The third. All systems of education in history presupposed that teaching knowledge and skills is in harmony with moral education. But nowadays scientific and technological knowledge is usually used instrumentally and in many cases even for non-moral aims. So teaching scientific knowledge doesn't necessarily lead to moral development.

 

The fourth. We are living now at the age of interaction of different cultures, of viewpoints, of styles of living, of different norms of assessment and behavior. Is it possible in such a situation to form a common ideal of an educated person?

 

The fifth. The fast development of science makes a more and more great part of knowledge out of date. So it is not clear what parts of scientific knowledge must be taught at schools and universities.

 

Traditional systems of education as a rule prefer not to discuss these questions, as they can't give answers to them.

 

Some contemporary theoreticians of education try to give answers to these questions, but in some cases these answers can't be considered satisfactory. I mean in particular the famous ideas of Ivan Illich about education as not an affair of schools and universities, but as a personal affair of an individual. According to Illich a person acquires knowledge first of all from everyday experience and professional practice, but not from school and special teaching. (I.Illich, 1972).

 

I think that these recommendations are in contradiction to important features of the contemporary civilization. This civilization, which sometimes is called an informational one or the civilization of knowledge, presupposes production, distribution and use of knowledge as one of its bases. Science is the main producer of this knowledge. Ecological problems can't be solved without science, but only with its help. So it is impossible to avoid teaching elements of scientific knowledge in school and university. The problem is what scientific knowledge should be taught, taking into account the process of its outdating.

 

The second problem is how to teach knowledge.

 

As knowledge is embodied in certain statements, one can think that acquiring knowledge is identical to learning these statements and texts consisting of such statements. But the aim of teaching knowledge is creating possibilities to solve problems by means of this knowledge. In such a case a pupil should be able to use this knowledge in different situations and be able to choose those portions of knowledge which are suitable for solution a definite problem. Knowledge doesn't only refer to a certain reality, but is included in contexts of dealing with it, in definite types of activity. The mastering of knowledge presupposes the knowledge of its criteria, the scope of its application, in other words, a reflective, critical attitude. So teaching knowledge can be successful in those cases when it means teaching critical thinking.

 

The development of informational civilization creates contradictions, which are directly connected with the problems of contemporary education.

 

The appearance of contemporary information technologies (television, the use of a computer, communication by means of Internet etc.) affords receiving a lot of information. It is a great achievement, without which our civilization would be impossible. At the same time it doesn't necessarily lead to the development of critical thinking, but in many cases hinders it.
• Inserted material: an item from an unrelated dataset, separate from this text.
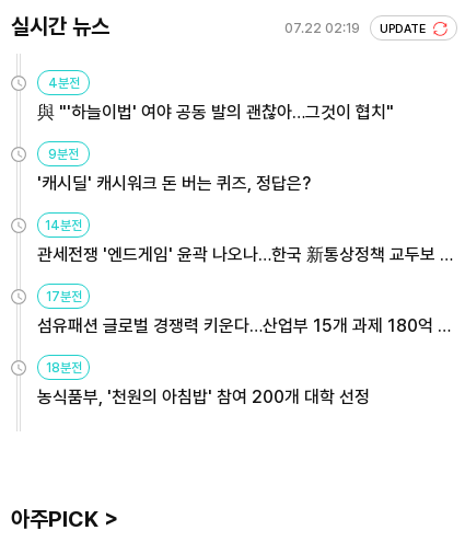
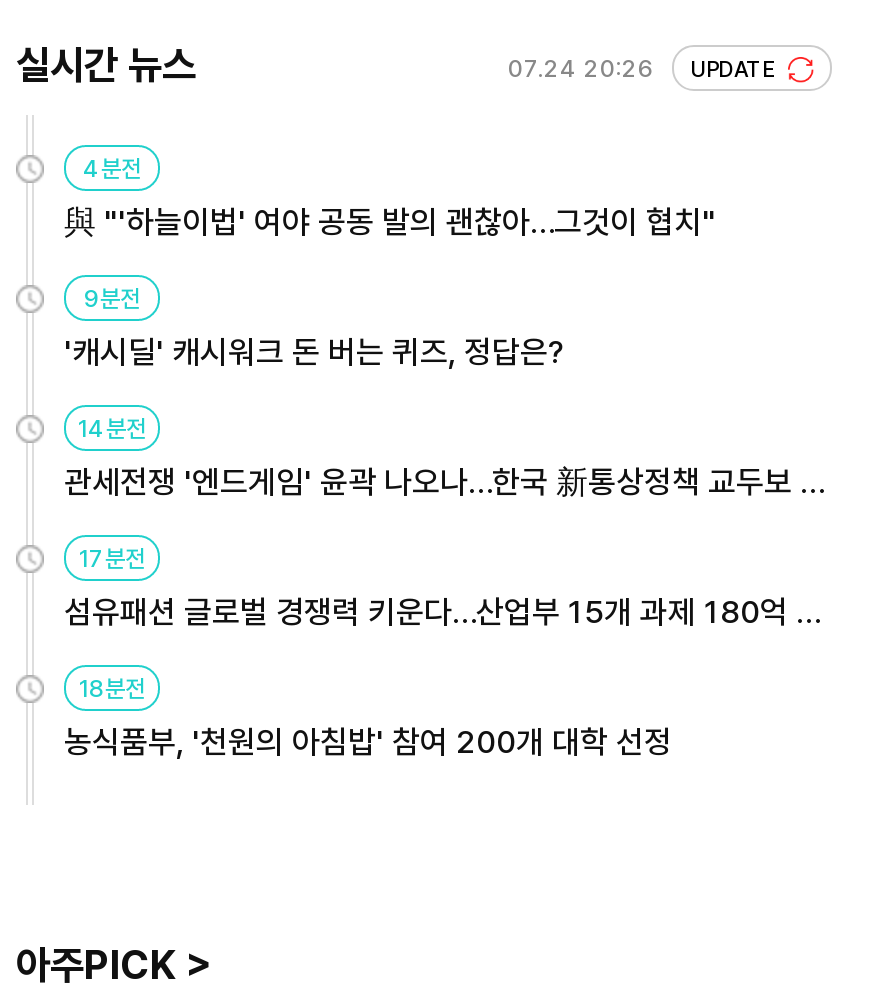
[284,21,429,36] 07.22 02:19 UPDATE -> [508,55,780,83] 07.24 20:26 UPDATE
The TV images have a special force, which can block not only critical reflection, but also the abilities of imagination. As investigations of Russian specialists shows, to-day many schoolchildren during their homework prefer not to make their own texts or to think about something, but to use ready texts from Internet. The acquiring such information is not identical with the acquiring of knowledge. It doesn't help to develop thinking, but destroys it.

 

But the development of the contemporary civilization creates another problem.

 

To-day many social processes are fast acting, and a lot of social and cultural structures are ephemeral. It is a consequence of a special role of producing and distributing new information in our life. Non-standard situations arise very often, and the degree of risk in life is increasing. An individual finds oneself in such situations more and more often. In these cases he or she has to find a creative, non-standard solution of a problem. So nowadays the cultivation of the ability of creative thinking is a necessary condition of living.

 

One of the main aims of education to-day is teaching creative and critical thinking. Teaching knowledge, skills and habits are derivative from this. A person who has an ability to think creatively and critically can acquire a new pieces of knowledge instead of outmoded ones. He/she can apply knowledge successfully in different contexts, as this process is creative.

 

But how to tech creative and critical thinking? Is it possible?

 

I would like to formulate problems, which arise in this connection.

 

1. A pupil should have confidence to knowledge that is taught. Otherwise he/she cannot acquire any knowledge. But if a teacher wants to teach critical and creative thinking it is necessary to teach doubting and questioning. How can it be combined?

 

There is an opinion, according to which questions in philosophy, science and education are principally different.

 

Questions in science stimulate research of problems and tasks and indicate directions of research. Each question obtains a definite answer, and this creates a new question, which also obtains an answer as a result of new research. All the history of science can be interpreted as a constant change of questions and answers. Philosophers deal with the so called eternal questions concerning being, knowledge, consciousness etc., which have a different meanings in different historical contexts, which they discuss, try to answer.

 

Questions in philosophy and science presuppose the absence of ready answers and a process of search. Meanwhile in education questions have ready answers. The aim of questions in this case is not finding something unknown, but only testing a pupil’s knowledge. H.-G.Hadamer wrote that a pedagogical question is not genuine, because “…it is a question without a questioner”(H.-G.Hadamer, 1985).

 

Usually the aims of questions in education is to inquire what a pupil has learned. A teacher can ask a pupil, for example, when a certain event took place, how to do a sum by means of a method that a pupil must have learned etc. A teacher knows answers to his questions. Such kind of questions depends on the nature of education that exists now in most schools in the world. In the past many theoreticians of education, beginning from Jan Amos Komenski, said that a genuine education presupposes the activity of a pupil, his ability not only to find ready answers, but also to put questions to others and himself. In this connection they referred to Socrates and his question and answer method of a dialogue. But if the main aim of education is the appropriation of knowledge and skills, as it takes place in the most systems of education now, it is impossible to change the nature of education and, in particular, the type of questions in education.

 

2. There are norms, paradigms, criteria of correct thinking. At the same time creative thinking means that sometimes some of accepted norms and criteria can be doubted. The teacher should teach norms and criteria of thinking. And he/she should teach doubting and questioning. How is it possible? Teaching is impossible without the authority of a teacher. Young schoolchildren have an uncritical attitude to a teacher. The destruction of this attitude can lead to destruction of school teaching as a whole. But how a teacher can teach critical and creative thinking in such conditions?

 

3. Critical thinking presupposes a reflective attitude to own thinking. It is possible if a person can accept a position of another, to look at his/her own ideas, at his/her own thinking from the point of view of another person. At the same time in the case of critical thinking he/she should have critical attitude to positions of another person. If another person is a teacher, it is possible for a pupil to be critical to oneself from the point of view of a teacher, but it is impossible for him/her to be critical to a teacher. What is a solution of this dilemma?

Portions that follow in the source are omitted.